Wherever the string "pause" turns up in the data, copy the whole line.

+++

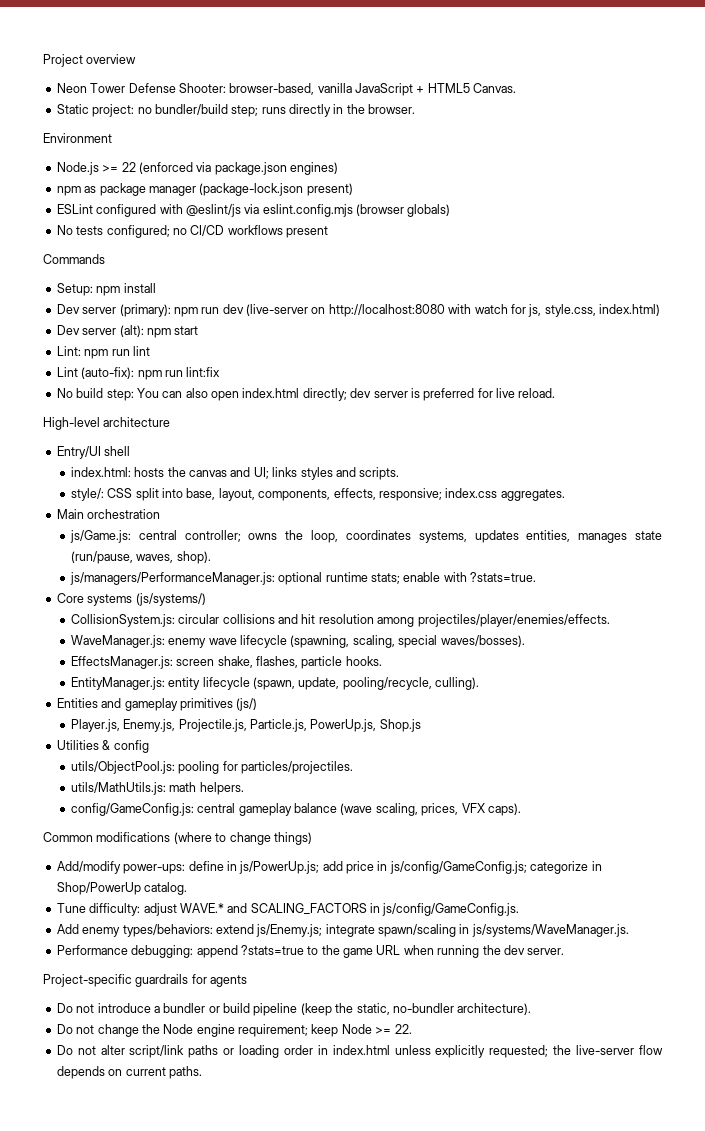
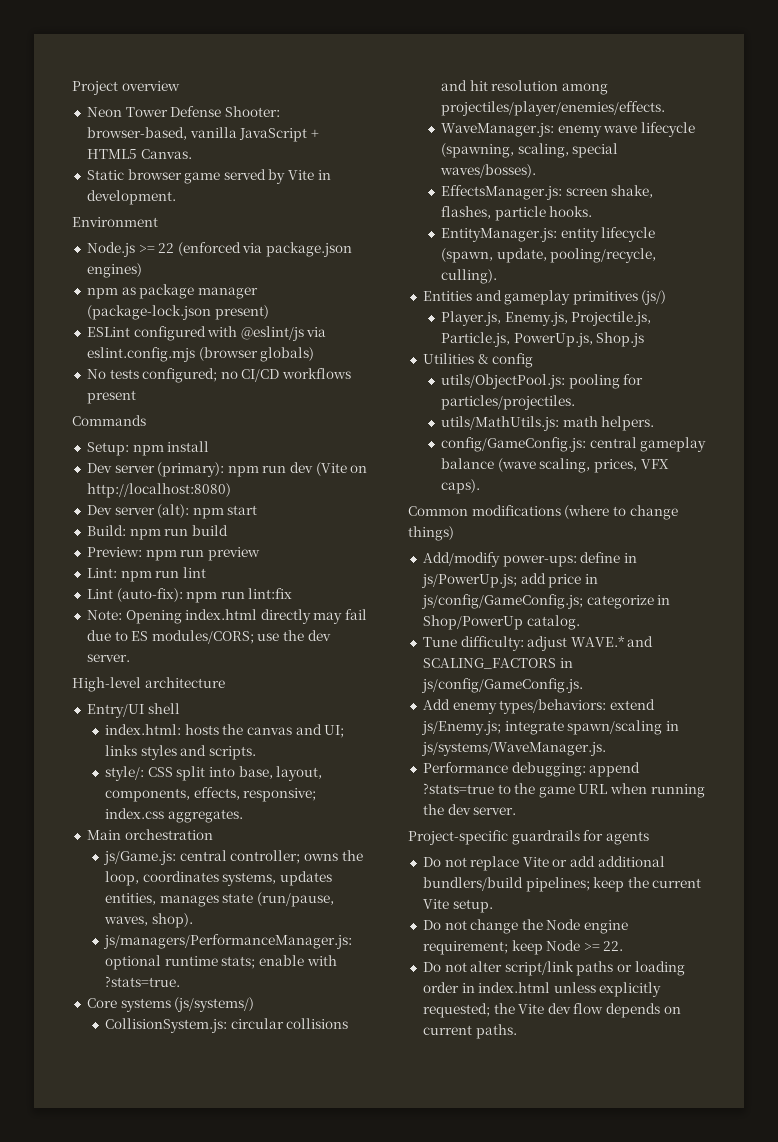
- Static project: no bundler/build step; runs directly in the browser.
+ Static browser game served by Vite in development.
- Dev server (primary): npm run dev (live-server on http://localhost:8080 with watch for js, style.css, index.html)
+ Dev server (primary): npm run dev (Vite on http://localhost:8080)
+ Build: npm run build
+ Preview: npm run preview
- No build step: You can also open index.html directly; dev server is preferred for live reload.
+ Note: Opening index.html directly may fail due to ES modules/CORS; use the dev server.
- Do not introduce a bundler or build pipeline (keep the static, no-bundler architecture).
+ Do not replace Vite or add additional bundlers/build pipelines; keep the current Vite setup.
- Do not alter script/link paths or loading order in index.html unless explicitly requested; the live-server flow depends on current paths.
+ Do not alter script/link paths or loading order in index.html unless explicitly requested; the Vite dev flow depends on current paths.

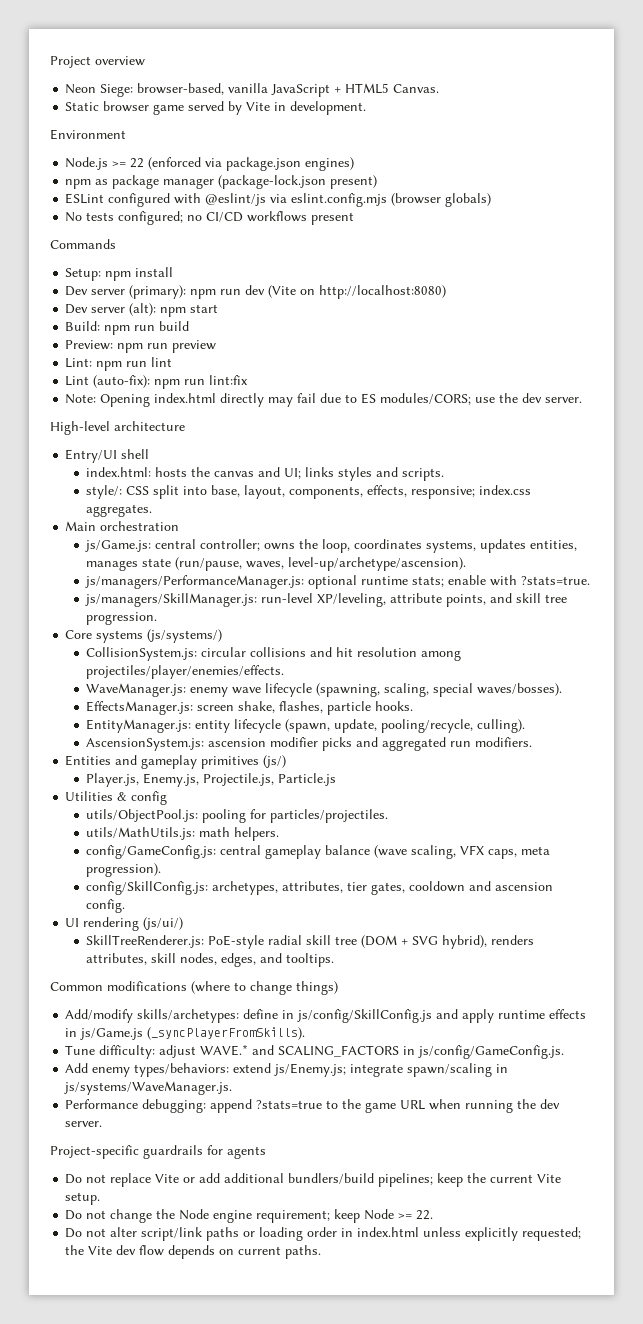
- Neon Tower Defense Shooter: browser-based, vanilla JavaScript + HTML5 Canvas.
+ Neon Siege: browser-based, vanilla JavaScript + HTML5 Canvas.
- js/Game.js: central controller; owns the loop, coordinates systems, updates entities, manages state (run/pause, waves, shop).
+ js/Game.js: central controller; owns the loop, coordinates systems, updates entities, manages state (run/pause, waves, level-up/archetype/ascension).
+ js/managers/SkillManager.js: run-level XP/leveling, attribute points, and skill tree progression.
+ AscensionSystem.js: ascension modifier picks and aggregated run modifiers.
- Player.js, Enemy.js, Projectile.js, Particle.js, PowerUp.js, Shop.js
+ Player.js, Enemy.js, Projectile.js, Particle.js
- config/GameConfig.js: central gameplay balance (wave scaling, prices, VFX caps).
+ config/GameConfig.js: central gameplay balance (wave scaling, VFX caps, meta progression).
+ config/SkillConfig.js: archetypes, attributes, tier gates, cooldown and ascension config.
+ UI rendering (js/ui/)
+ SkillTreeRenderer.js: PoE-style radial skill tree (DOM + SVG hybrid), renders attributes, skill nodes, edges, and tooltips.
- Add/modify power-ups: define in js/PowerUp.js; add price in js/config/GameConfig.js; categorize in Shop/PowerUp catalog.
+ Add/modify skills/archetypes: define in js/config/SkillConfig.js and apply runtime effects in js/Game.js (_syncPlayerFromSkills).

+++

_Result of this task_:
- js/Game.js: central controller; owns the loop, coordinates systems, updates entities, manages state (run/pause, waves, shop).
+ js/Game.js: central controller; owns the loop, coordinates systems, updates entities, manages state (run/pause, waves, level-up/archetype/ascension).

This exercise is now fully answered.